Exercise material:
▼
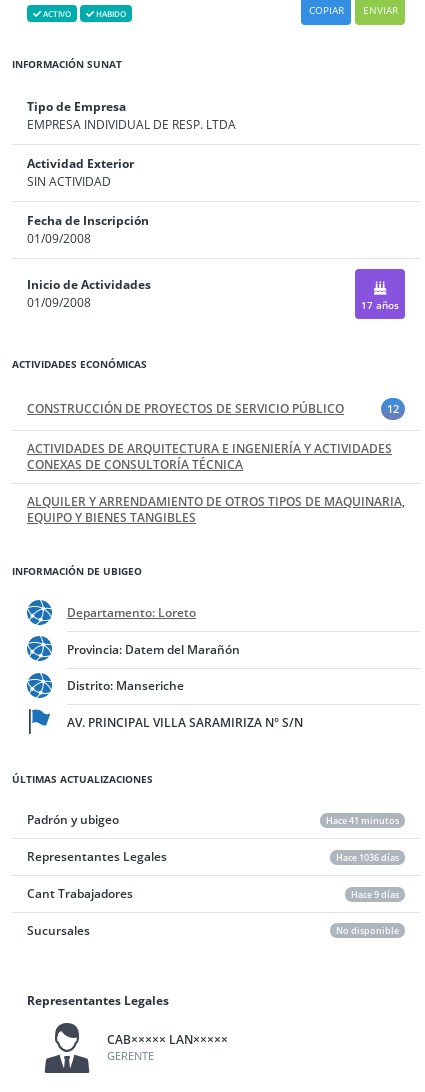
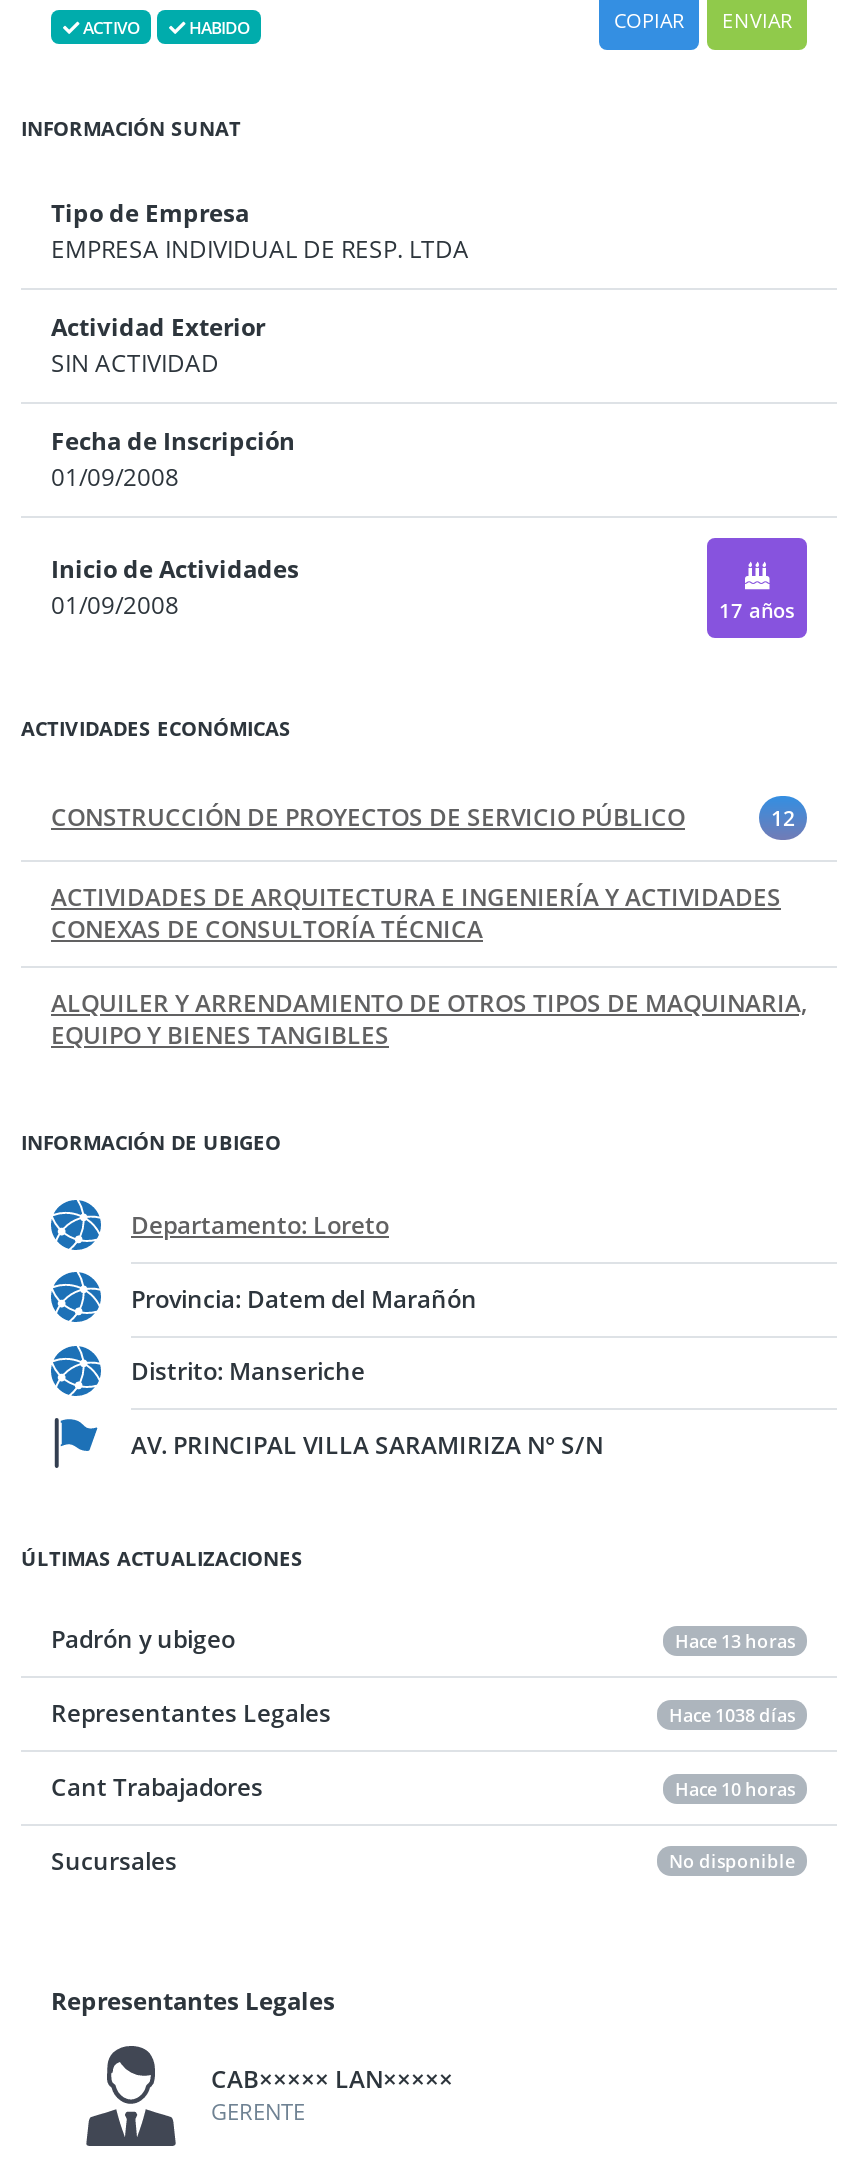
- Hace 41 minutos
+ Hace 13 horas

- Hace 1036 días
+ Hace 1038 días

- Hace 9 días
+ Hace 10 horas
▲
Exercise objective: Where an entry contains an image, drop the image and copy everything else word for word.

Output:
- Hace 41 minutos
+ Hace 13 horas

- Hace 1036 días
+ Hace 1038 días

- Hace 9 días
+ Hace 10 horas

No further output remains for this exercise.